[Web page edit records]
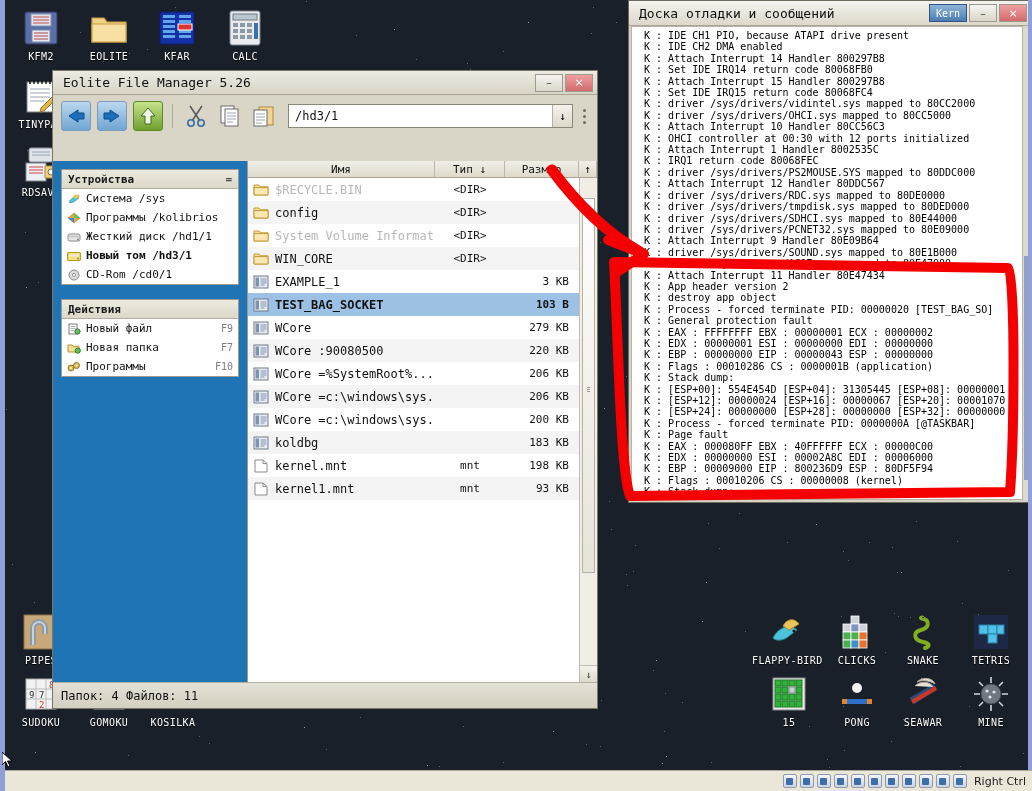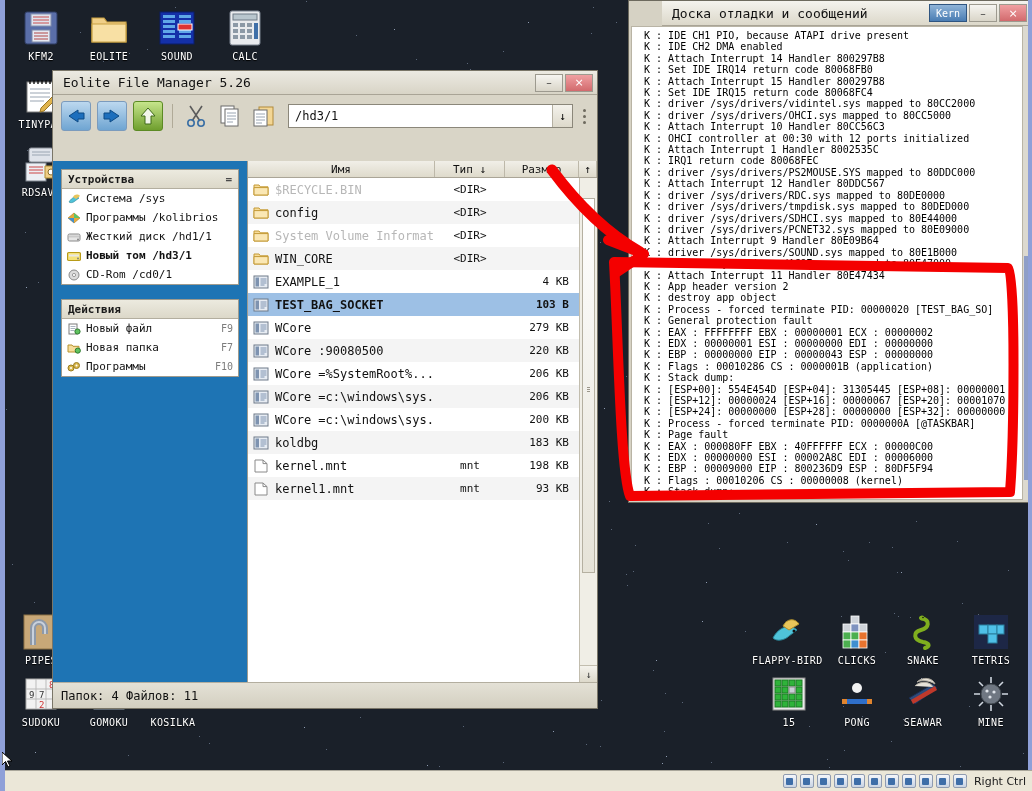--- a/index.html
+++ b/index.html
@@ -152,7 +152,7 @@
 
   
   #debug { left:628px; top:0px; width:404px; height:503px; border-color:#6d6a5e; }
-  #debug .win-title { height:25px; background:linear-gradient(#f4f3ee,#dcd8ca);margin-left:33px; }
+  #debug .win-title { height:25px; background:linear-gradient(#f4f3ee,#dcd8ca); }
   #dbg-body {
     position:absolute; left:2px; top:25px; right:2px; bottom:2px;
     background:#fff; overflow:hidden;

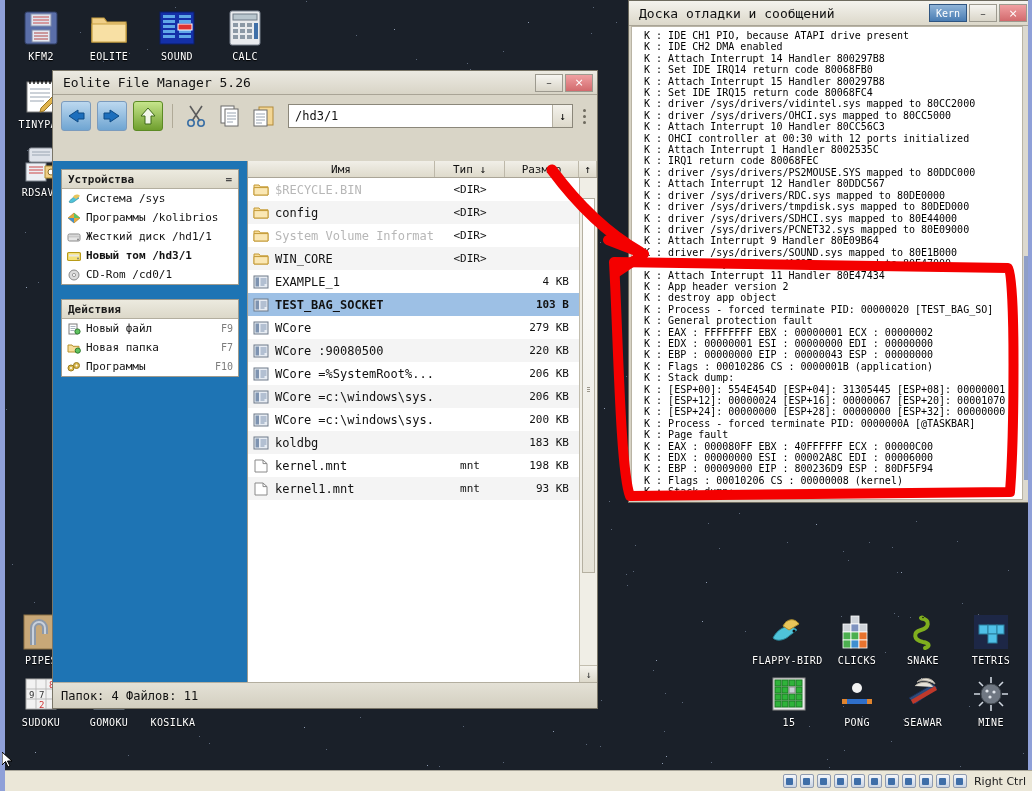--- a/index.html
+++ b/index.html
@@ -570,7 +570,7 @@
             </g>
             <rect x="21" y="16" width="14" height="6" fill="#d33" stroke="#fff"></rect>
           </svg></div>
-        <div class="lbl">SOUND</div>
+        <div class="lbl">KFAR</div>
       </div>
       <div class="deskicon" style="left: 212px; top: 8px;">
         <div class="glyph"><svg width="40" height="40" viewBox="0 0 40 40">

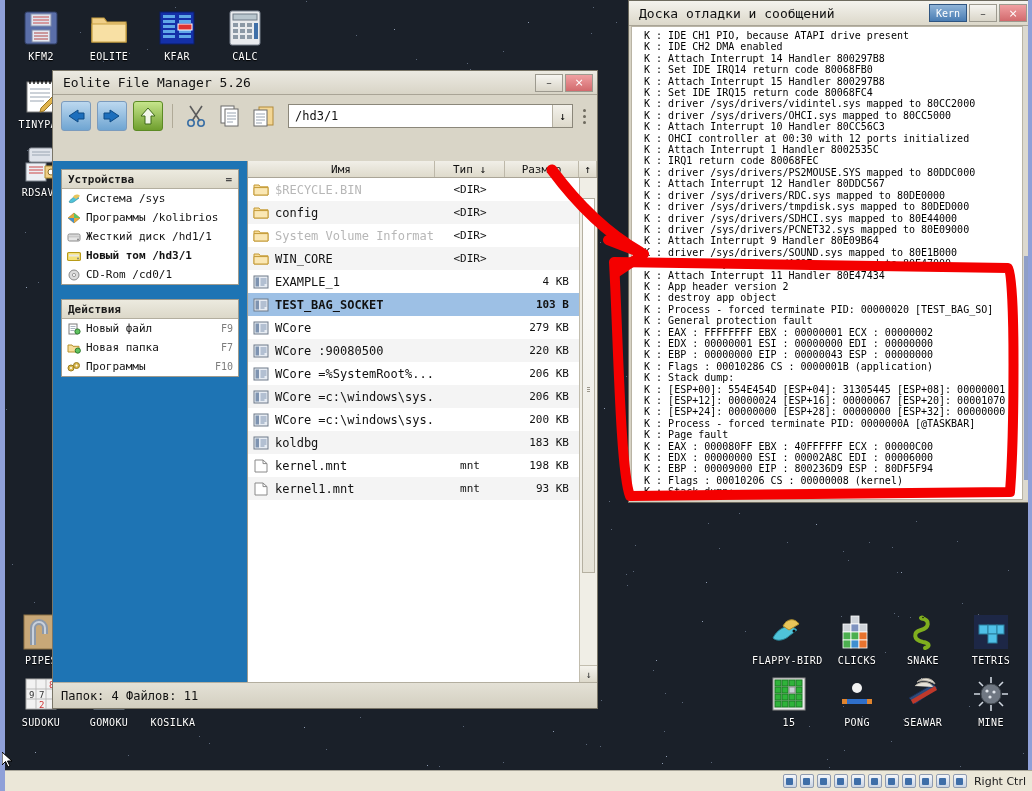--- a/index.html
+++ b/index.html
@@ -1024,7 +1024,7 @@
                 <span class="nm">EXAMPLE_1</span>
               </span>
               <span class="ft"></span>
-              <span class="fs">4 KB</span>
+              <span class="fs">3 KB</span>
             </div>
             <div class="frow sel">
               <span class="fn">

**WHAT IS EXPECTED**
Word for word, repeat each line of the records, and leave every image out.

**RESULT OF THIS TASK**
--- a/index.html
+++ b/index.html
@@ -152,7 +152,7 @@
 
   
   #debug { left:628px; top:0px; width:404px; height:503px; border-color:#6d6a5e; }
-  #debug .win-title { height:25px; background:linear-gradient(#f4f3ee,#dcd8ca);margin-left:33px; }
+  #debug .win-title { height:25px; background:linear-gradient(#f4f3ee,#dcd8ca); }
   #dbg-body {
     position:absolute; left:2px; top:25px; right:2px; bottom:2px;
     background:#fff; overflow:hidden;

--- a/index.html
+++ b/index.html
@@ -570,7 +570,7 @@
             </g>
             <rect x="21" y="16" width="14" height="6" fill="#d33" stroke="#fff"></rect>
           </svg></div>
-        <div class="lbl">SOUND</div>
+        <div class="lbl">KFAR</div>
       </div>
       <div class="deskicon" style="left: 212px; top: 8px;">
         <div class="glyph"><svg width="40" height="40" viewBox="0 0 40 40">

--- a/index.html
+++ b/index.html
@@ -1024,7 +1024,7 @@
                 <span class="nm">EXAMPLE_1</span>
               </span>
               <span class="ft"></span>
-              <span class="fs">4 KB</span>
+              <span class="fs">3 KB</span>
             </div>
             <div class="frow sel">
               <span class="fn">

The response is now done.